Dr Kelly's self-esteem was hit
It is "well nigh certain" that Dr David Kelly committed suicide as he realised his difficulties were continuing to mount, a psychiatrist has told the Hutton inquiry.
As a private man, Dr Kelly would have found it "extremely painful" to be named as the possible source for the BBC story about the government's Iraq dossier, said suicide expert Professor Keith Hawton.
Taking a form more like a typical inquest, after two weeks dominated by politics, the inquiry also heard from the last person to see Dr Kelly alive and the search teams who found his body on 18 July.
Prof Hawton showed the inquiry some of the e-mails Dr Kelly sent in the hours before he went missing on 17 July, explaining his problems but also showing optimism.
Set up after apparent suicide of Dr David Kelly in July
Dr Kelly was government expert in Iraq weapons programmes
He was named as source of controversial BBC report
Report alleged government had 'sexed up' a dossier on Iraq's weapons capability
Government denies the allegations
In one message, he wrote: "It has been difficult. Hopefully it will all blow over by the end of the week and I can travel to Baghdad and get on with the real work."
Earlier that morning, a Ministry of Defence official had e-mailed him to say more parliamentary questions about his media contacts needed to be answered, but stressing there was plenty of time.
Prof Hawton, director of the Centre for Suicide Research at Oxford University's department of psychiatry, said: "It is likely that he would have begun to perceive that the problem was escalating, the difficulties for him were escalating and that the prospects for an early resolution of his difficulties were diminishing."
Dr Kelly was a perfectionist who might have tended to bottle things up, he suggested.
"The importance of the problems he was facing shortly before his death was that these really challenged his identity of himself, his self esteem, his self worth, his image of himself as a valued and loyal employee and as a significant scientist."
A lay person could not have predicted what eventually happened, he added.
Dr Kelly was last seen alive about a mile from his home
The inquiry heard last month that Dr Kelly told a UK diplomat months before his apparent suicide in an Oxfordshire woodland that he would probably be found "dead in the woods" if Iraq was invaded.
Prof Hawton considered that just a throwaway remark, saying: "I think it is pure coincidence."
Explaining why he thought Dr Kelly had committed suicide, he said the scientist's injuries were consistent with somebody cutting themselves.
He also said he had taken about 30 coproxomol tablets - a number which it would be very difficult to force someone to take without a struggle of some sort.
Earlier on Tuesday, the last person to speak to Dr Kelly alive, neighbour Ruth Absalom, told the inquiry Dr Kelly had seemed his "normal self" when she met him on his final walk.
Ms Absalom said: "He said 'Hello Ruth' and I said 'Oh hello David how are things?' He said 'Not too bad.'
"He stood there for a few minutes then Buster my dog was pulling on the lead, he wanted to get going.
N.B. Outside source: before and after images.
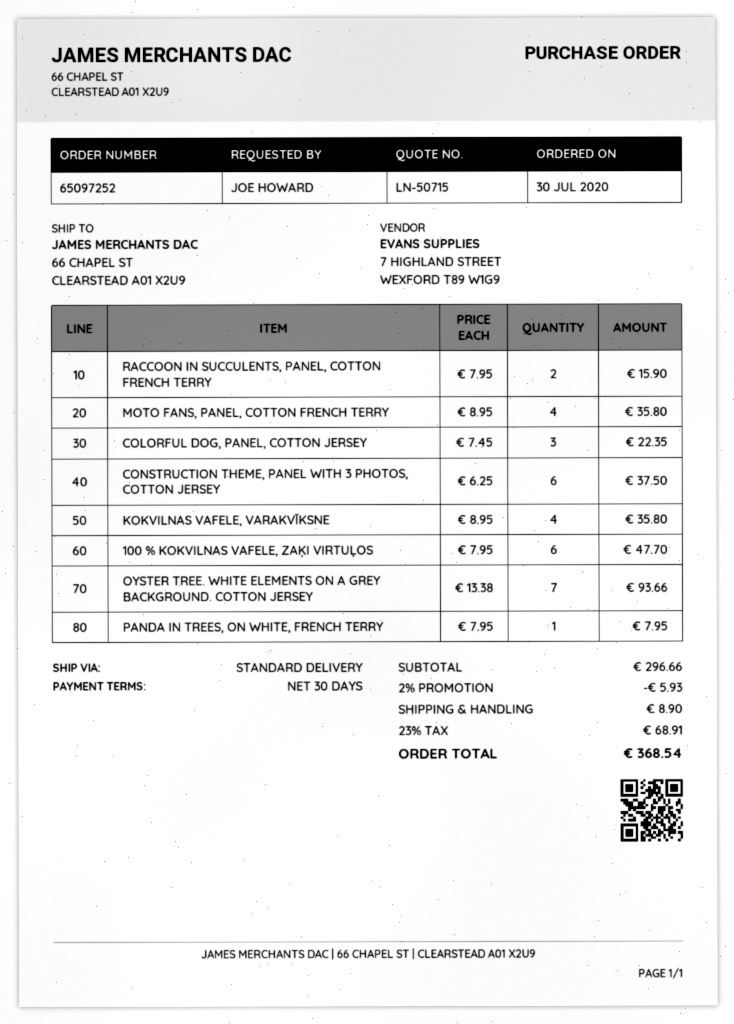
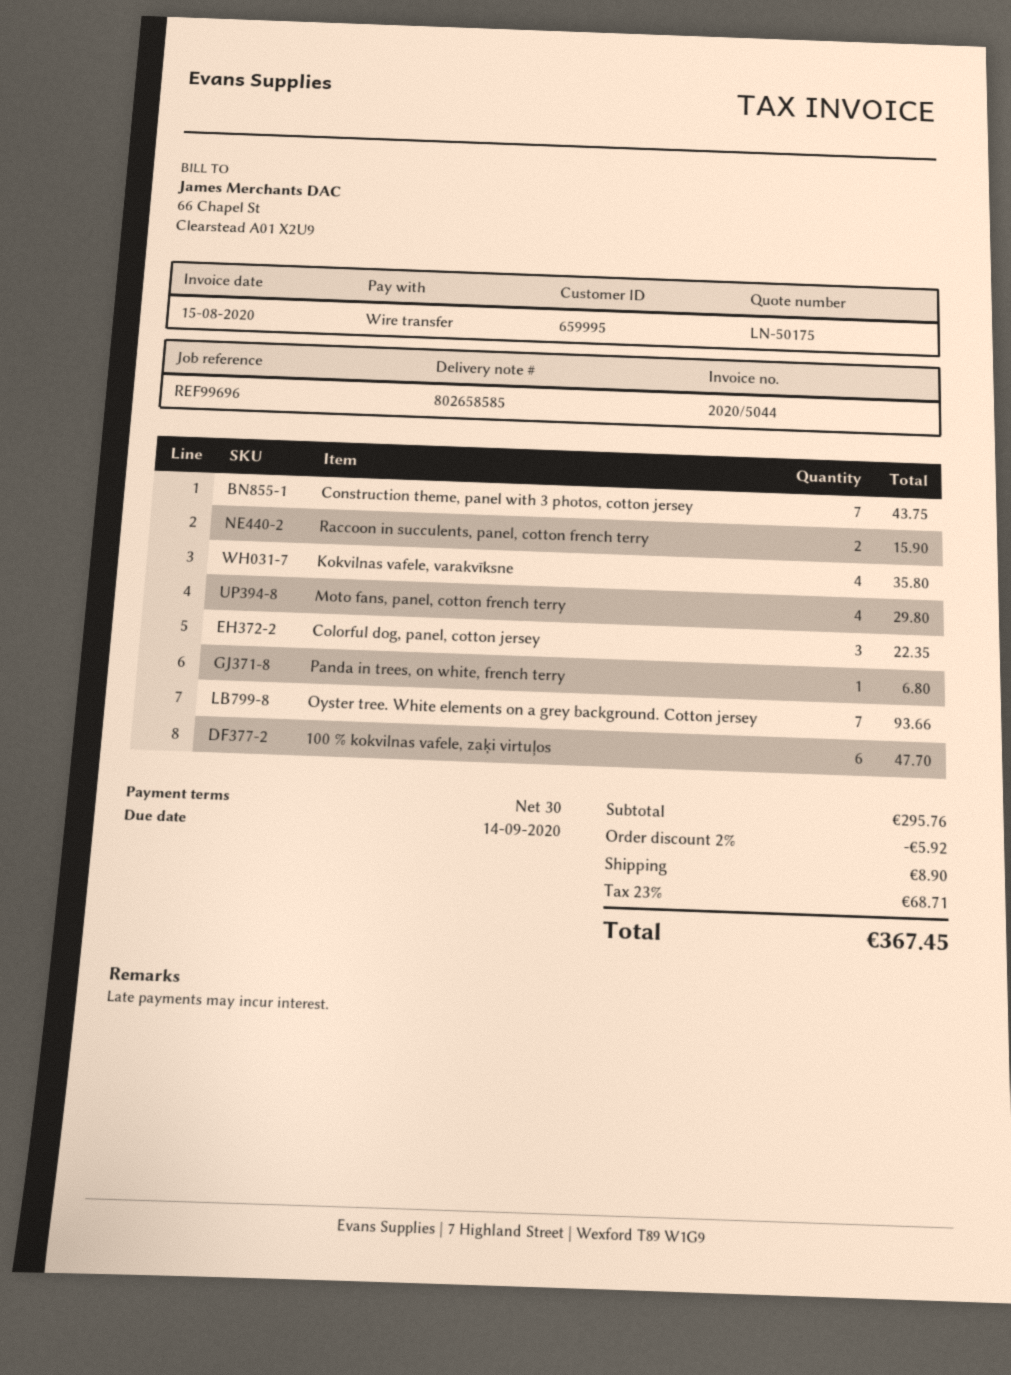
quote number: LN-50715 -> LN-50175
MOTO FANS, PANEL, COTTON FRENCH TERRY: 4 for 35.80 -> 4 for 29.80
CONSTRUCTION THEME, PANEL WITH 3 PHOTOS, COTTON JERSEY: 6 for 37.50 -> 7 for 43.75
PANDA IN TREES, ON WHITE, FRENCH TERRY: 1 for 7.95 -> 1 for 6.80
subtotal: 296.66 -> 295.76
discount: 2% = 5.93 -> 2% = 5.92
tax: 23% = 68.91 -> 23% = 68.71
total: 368.54 -> 367.45

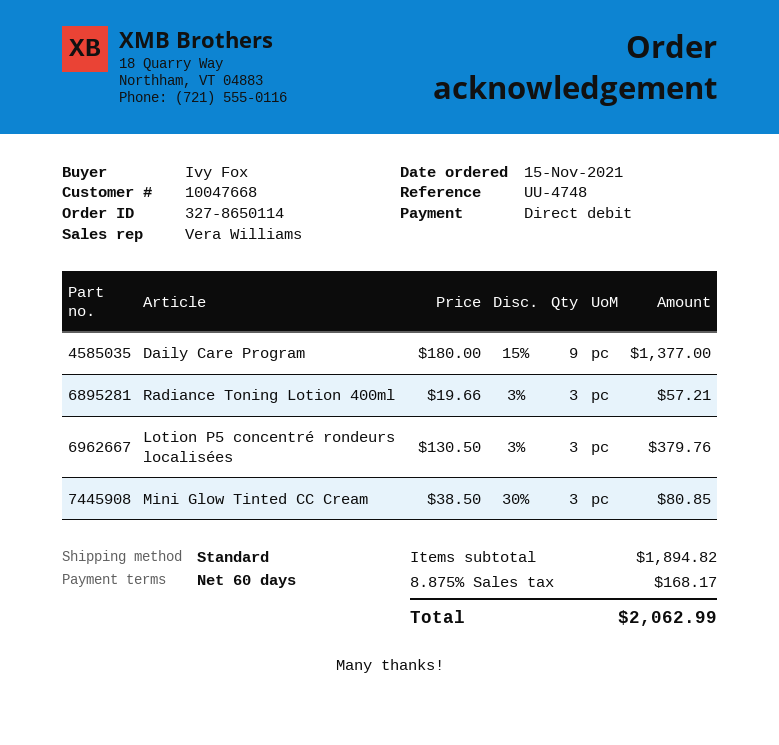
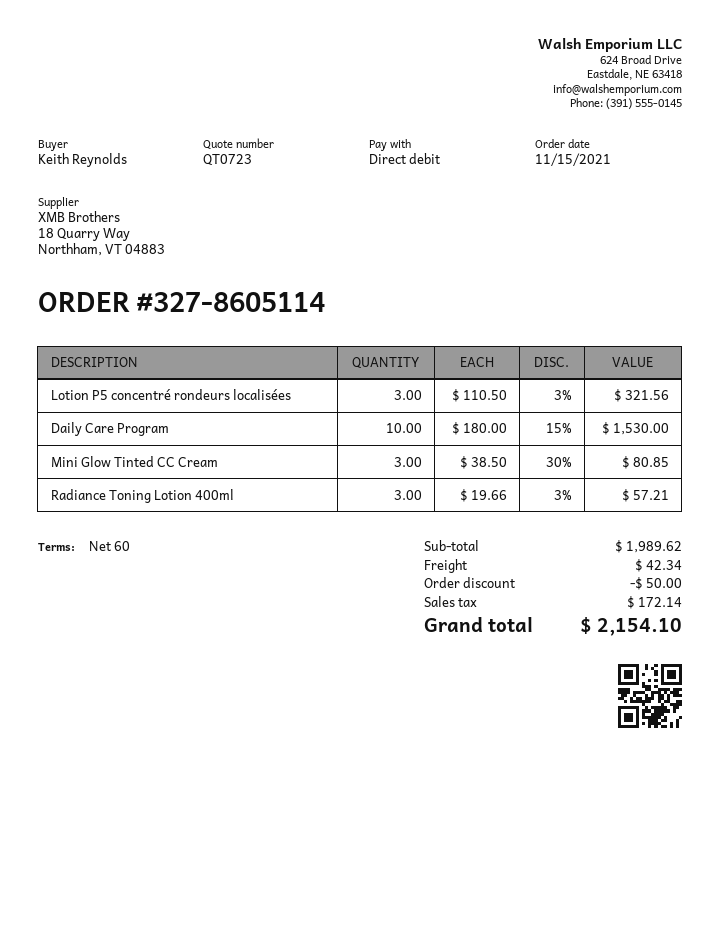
order number: 327-8650114 -> 327-8605114
ordered by: Ivy Fox -> Keith Reynolds
Daily Care Program: 9 x 180.00 - 15% = 1377.00 -> 10 x 180.00 - 15% = 1530.00
Lotion P5 concentré rondeurs localisées: 3 x 130.50 - 3% = 379.76 -> 3 x 110.50 - 3% = 321.56
subtotal: 1894.82 -> 1989.62
discount: none -> 50.00
shipping: none -> 42.34
tax: 168.17 -> 172.14
total: 2062.99 -> 2154.10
I said 'I will have to go David', he said 'See you again then Ruth'. And that was it, we parted."
Detective Sergeant Geoffrey Webb said Dr Kelly's family thought he had become ill somewhere as police and volunteers searched for him.
Louise Holmes, who with her border collie dog Brock was part of search team, found Dr Kelly's body slumped against the bottom of a tree in woods on Harrowdown Hill.
Ms Holmes said there had been a lot of blood on his left arm, which was bent back "in a funny position".
But David Bartlett, one of the ambulance paramedics who pronounced Dr Kelly dead, said he was surprised there was not more blood if it was an "arterial bleed".
Pc Dean Franklin said near the body there was a lock knife with a 3-4 inch blade with blood on it. There was also an open bottle of water.
A search of the area had revealed no sign of a struggle, he said.
Among items found at Dr Kelly's home was a photo of Dr Kelly in Moscow in 1993 with a man bearing a "striking resemblance" to BBC Andrew Gilligan, the BBC journalist who sparked the Iraq dossier row.
Pc Martyn Sawyer said police officers had disagreed about whether it was Mr Gilligan. The photo will be presented to the inquiry on Wednesday.
The inquiry also heard from Barney Leith, a member of the Baha'i faith to which Dr Kelly converted in 1999.
Mr Leith said the faith condemned suicide as "an undue curtailment of the life that should be lived to the full" but would have great sympathy for somebody who had killed themselves.